Your goal
Look for "Apache" in each line of the records, and copy the lines that have it.

Edit difference data

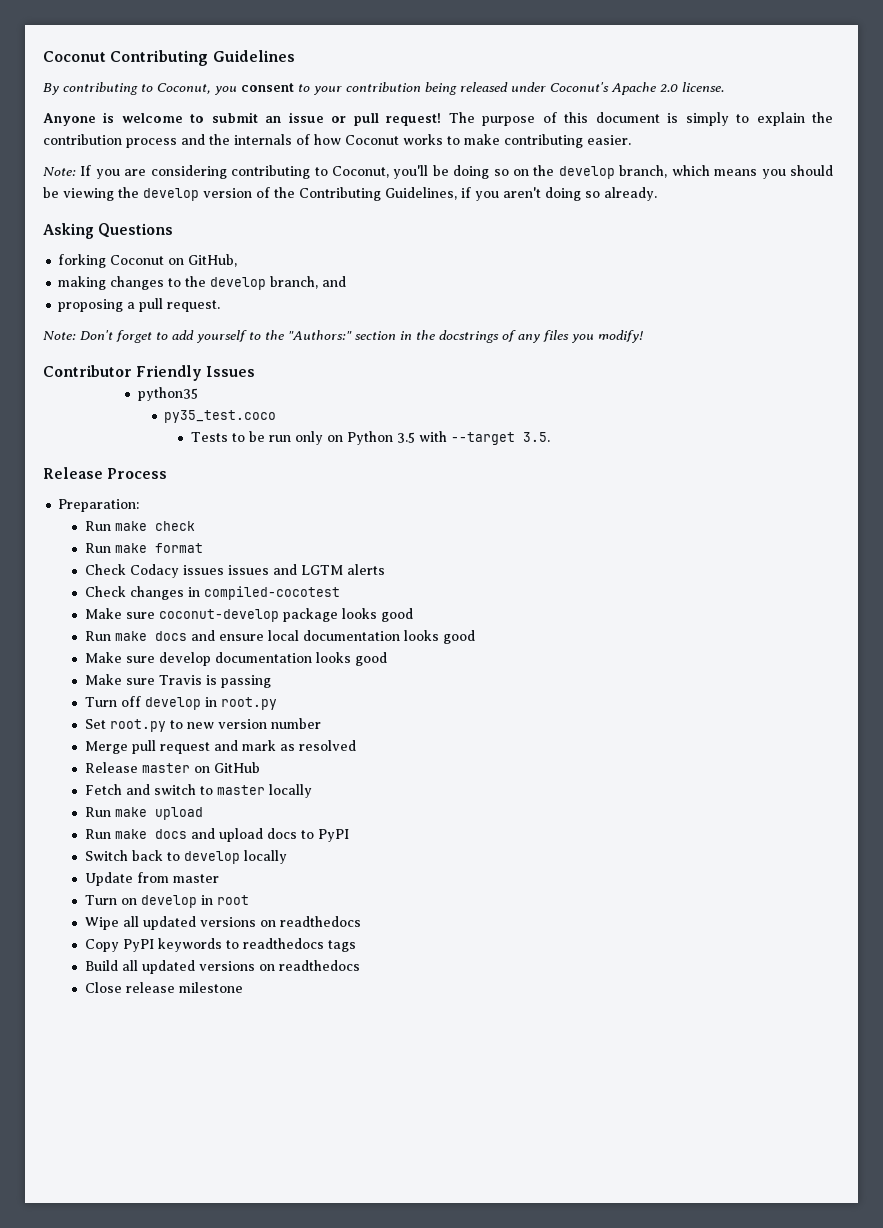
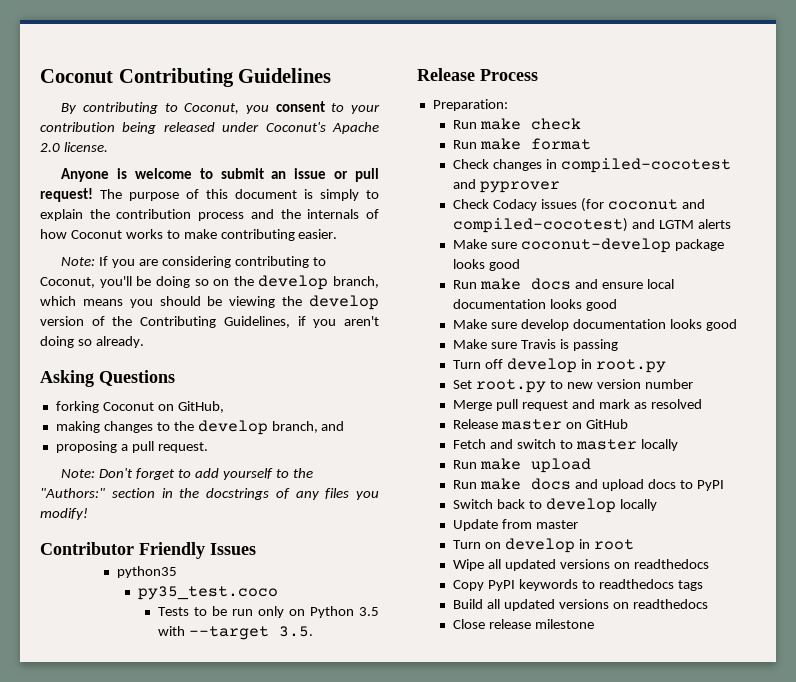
+ Check changes in compiled-cocotest and pyprover
- Check Codacy issues issues and LGTM alerts
+ Check Codacy issues (for coconut and compiled-cocotest) and LGTM alerts
- Check changes in compiled-cocotest

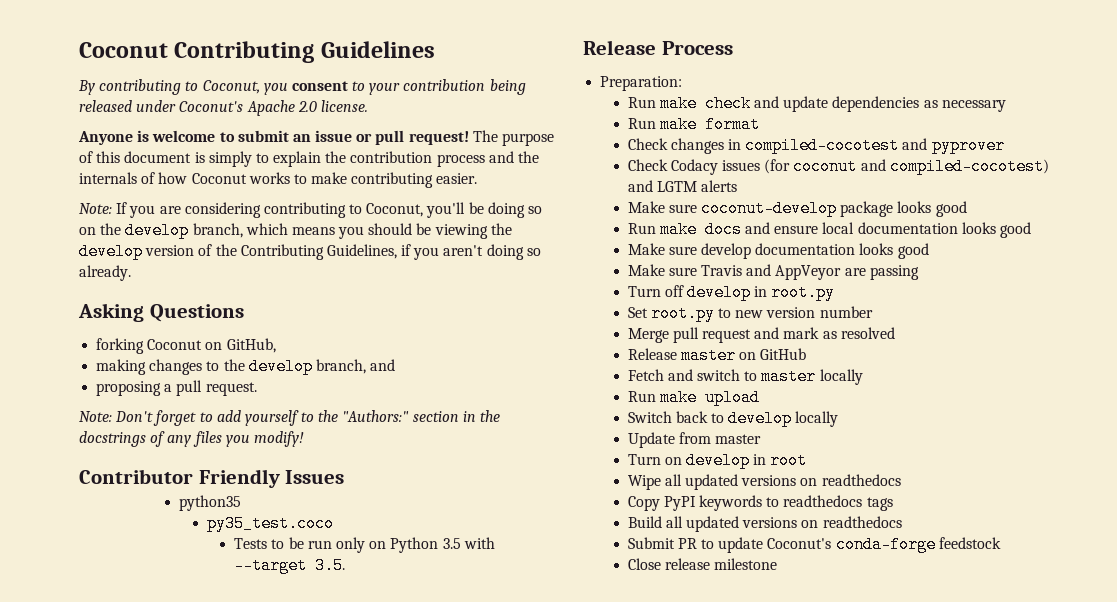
- Run make check
+ Run make check and update dependencies as necessary
- Make sure Travis is passing
+ Make sure Travis and AppVeyor are passing
- Run make docs and upload docs to PyPI
+ Submit PR to update Coconut's conda-forge feedstock

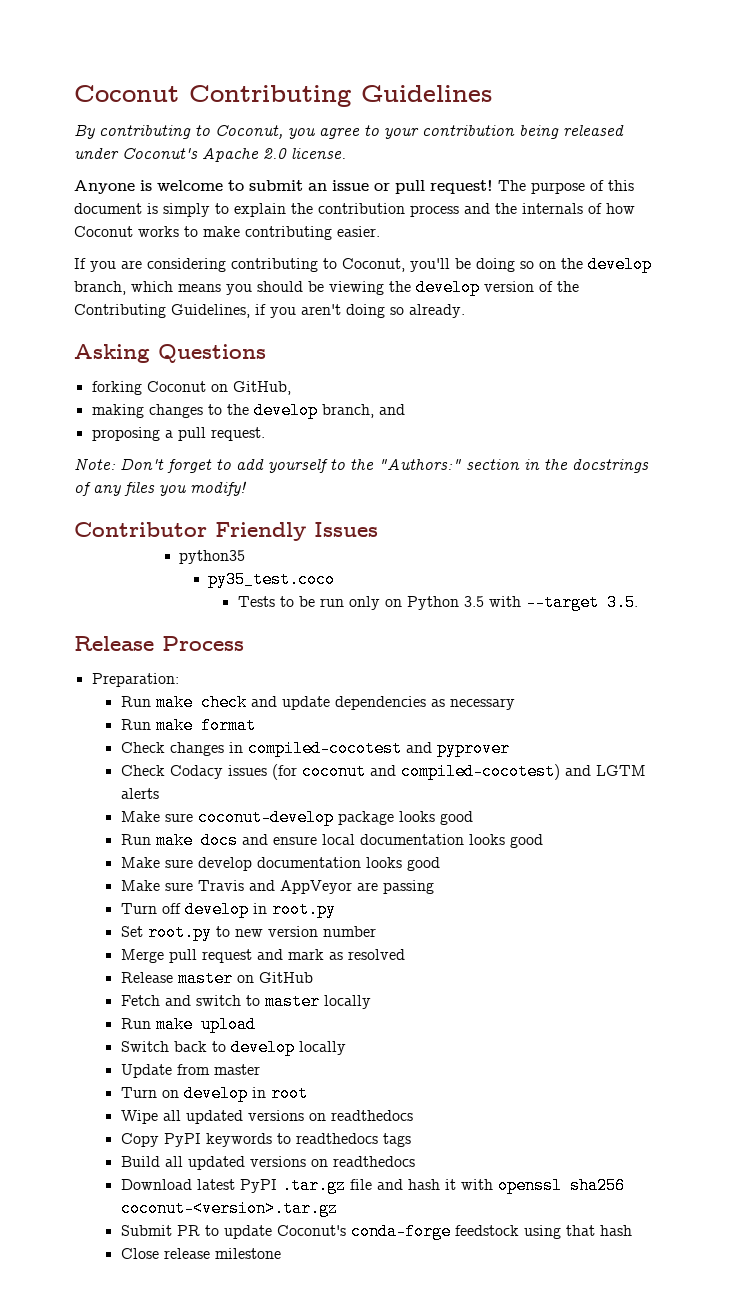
- By contributing to Coconut, you consent to your contribution being released under Coconut's Apache 2.0 license.
+ By contributing to Coconut, you agree to your contribution being released under Coconut's Apache 2.0 license.
- Note: If you are considering contributing to Coconut, you'll be doing so on the develop branch, which means you should be viewing the develop version of the Contributing Guidelines, if you aren't doing so already.
+ If you are considering contributing to Coconut, you'll be doing so on the develop branch, which means you should be viewing the develop version of the Contributing Guidelines, if you aren't doing so already.
+ Download latest PyPI .tar.gz file and hash it with openssl sha256 coconut-<version>.tar.gz
- Submit PR to update Coconut's conda-forge feedstock
+ Submit PR to update Coconut's conda-forge feedstock using that hash

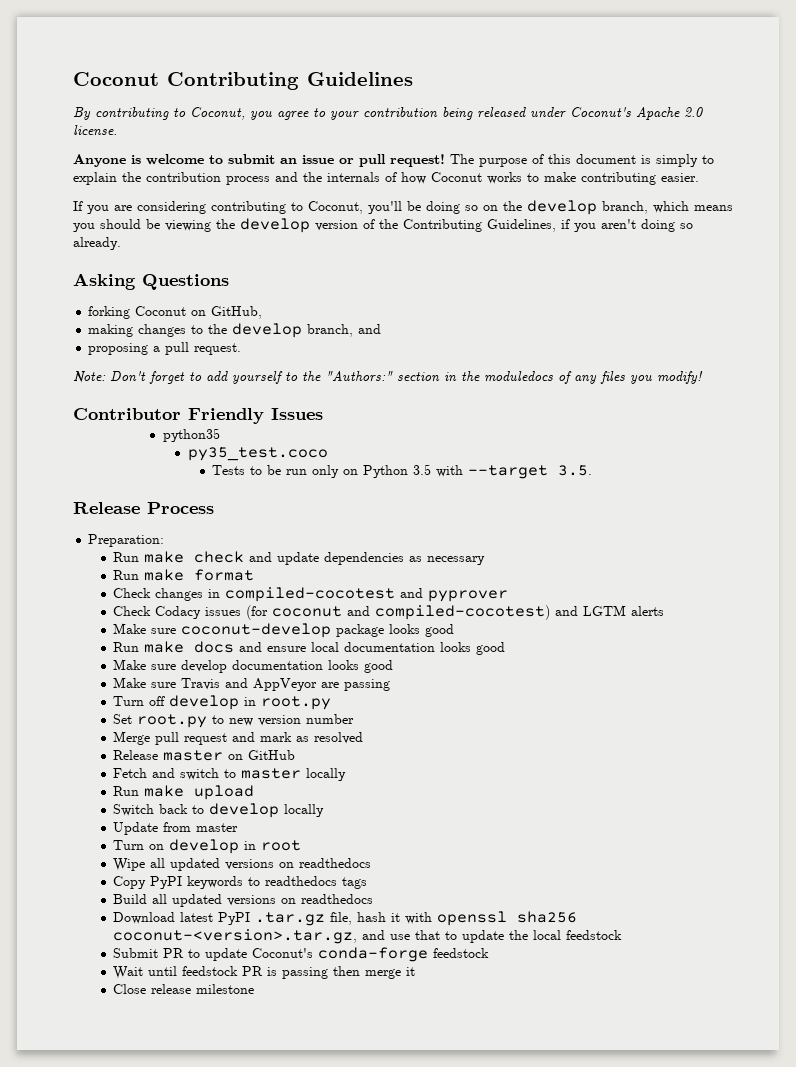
- Note: Don't forget to add yourself to the "Authors:" section in the docstrings of any files you modify!
+ Note: Don't forget to add yourself to the "Authors:" section in the moduledocs of any files you modify!
- Download latest PyPI .tar.gz file and hash it with openssl sha256 coconut-<version>.tar.gz
+ Download latest PyPI .tar.gz file, hash it with openssl sha256 coconut-<version>.tar.gz, and use that to update the local feedstock
- Submit PR to update Coconut's conda-forge feedstock using that hash
+ Submit PR to update Coconut's conda-forge feedstock
+ Wait until feedstock PR is passing then merge it

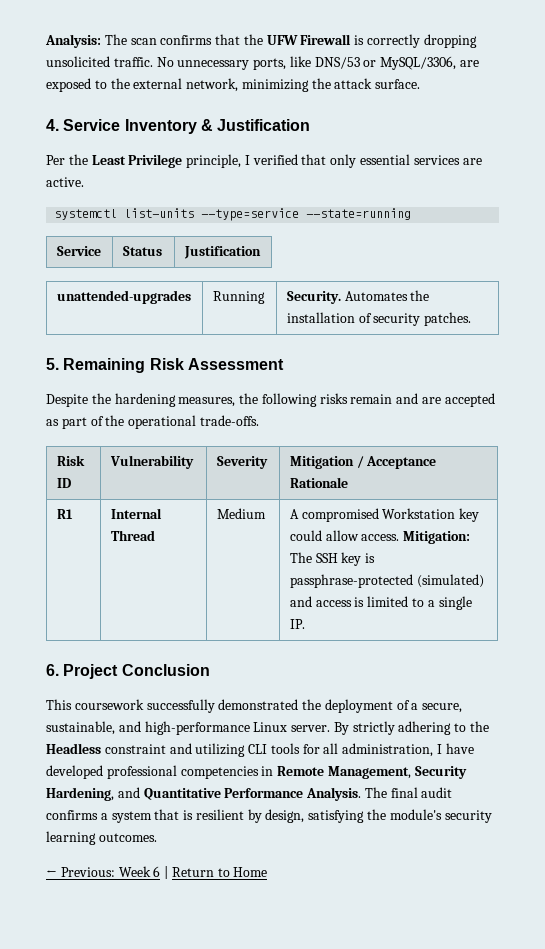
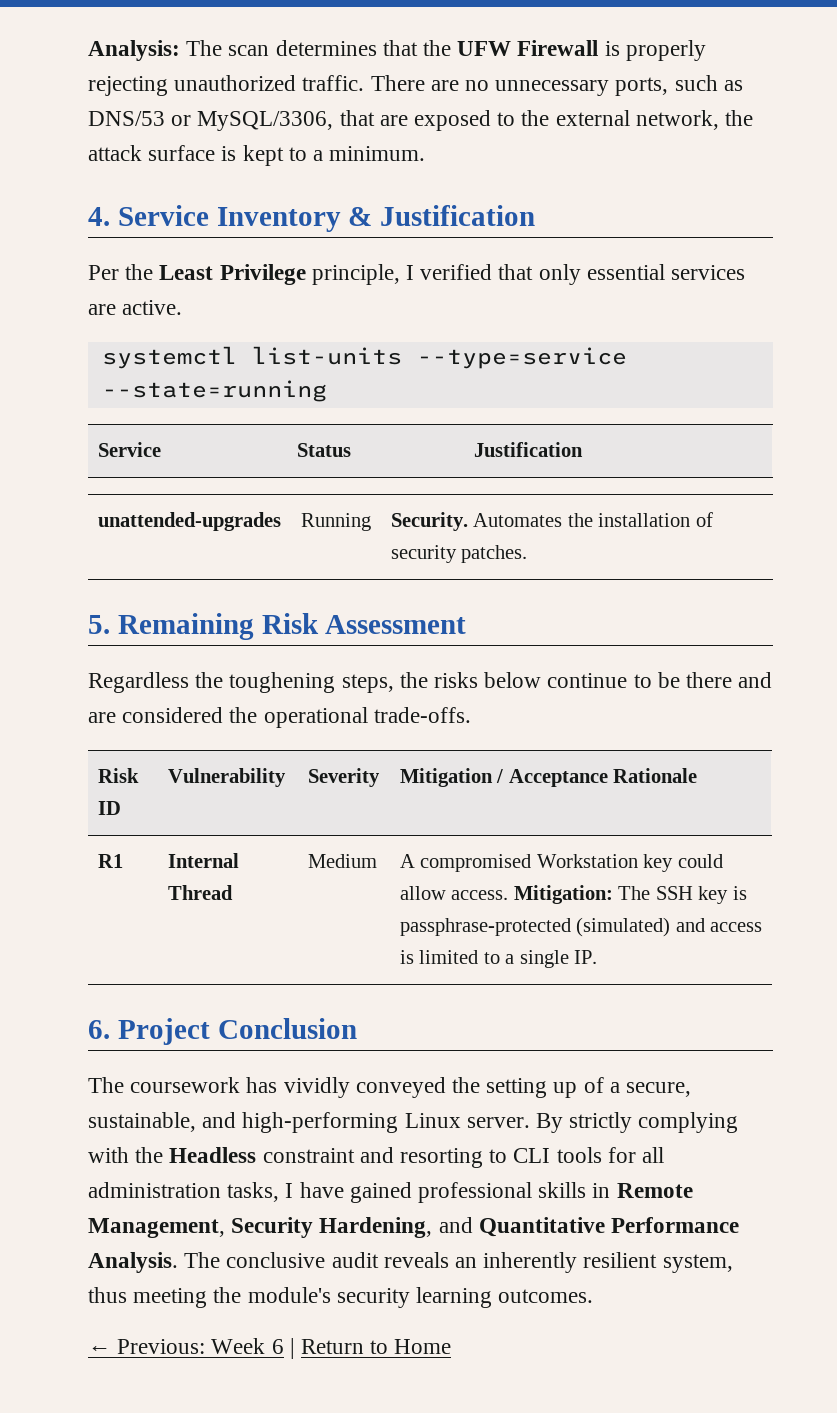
- Analysis: The scan confirms that the UFW Firewall is correctly dropping unsolicited traffic. No unnecessary ports, like DNS/53 or MySQL/3306, are exposed to the external network, minimizing the attack surface.
+ Analysis: The scan determines that the UFW Firewall is properly rejecting unauthorized traffic. There are no unnecessary ports, such as DNS/53 or MySQL/3306, that are exposed to the external network, the attack surface is kept to a minimum.
- Despite the hardening measures, the following risks remain and are accepted as part of the operational trade-offs.
+ Regardless the toughening steps, the risks below continue to be there and are considered the operational trade-offs.
- This coursework successfully demonstrated the deployment of a secure, sustainable, and high-performance Linux server.
+ The coursework has vividly conveyed the setting up of a secure, sustainable, and high-performing Linux server.
- By strictly adhering to the Headless constraint and utilizing CLI tools for all administration, I have developed professional competencies in Remote Management, Security Hardening, and Quantitative Performance Analysis.
+ By strictly complying with the Headless constraint and resorting to CLI tools for all administration tasks, I have gained professional skills in Remote Management, Security Hardening, and Quantitative Performance Analysis.
- The final audit confirms a system that is resilient by design, satisfying the module's security learning outcomes.
+ The conclusive audit reveals an inherently resilient system, thus meeting the module's security learning outcomes.

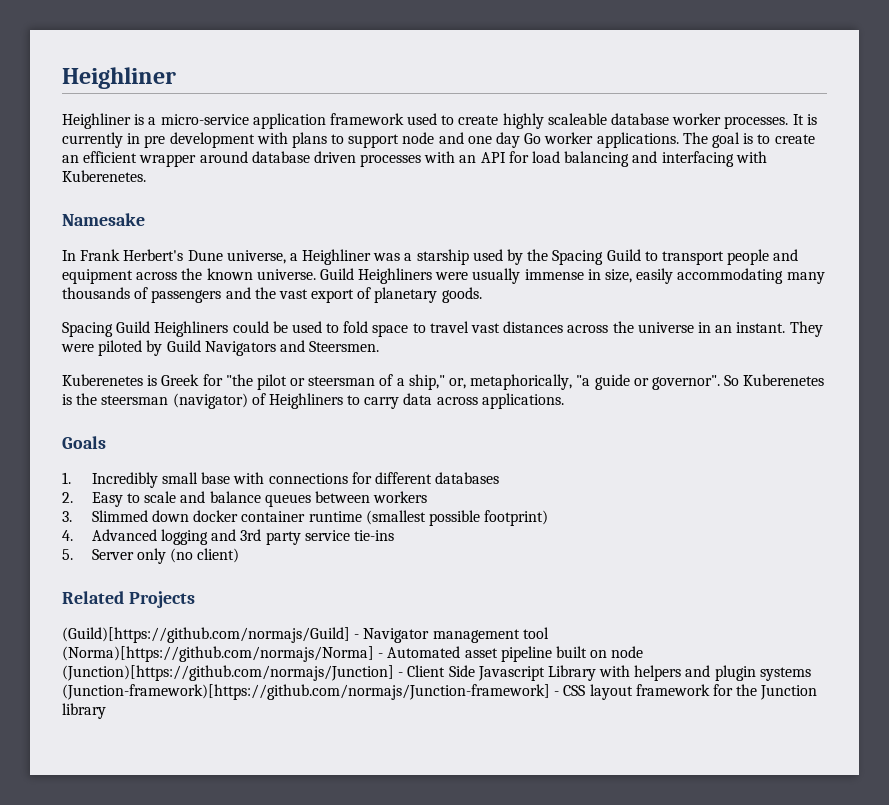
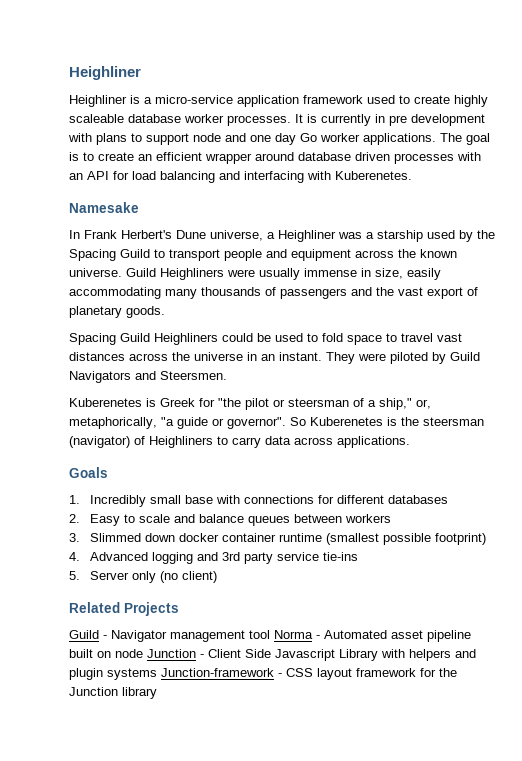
- (Guild)[https://github.com/normajs/Guild] - Navigator management tool (Norma)[https://github.com/normajs/Norma] - Automated asset pipeline built on node (Junction)[https://github.com/normajs/Junction] - Client Side Javascript Library with helpers and plugin systems (Junction-framework)[https://github.com/normajs/Junction-framework] - CSS layout framework for the Junction library
+ Guild - Navigator management tool Norma - Automated asset pipeline built on node Junction - Client Side Javascript Library with helpers and plugin systems Junction-framework - CSS layout framework for the Junction library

Task response
- By contributing to Coconut, you consent to your contribution being released under Coconut's Apache 2.0 license.
+ By contributing to Coconut, you agree to your contribution being released under Coconut's Apache 2.0 license.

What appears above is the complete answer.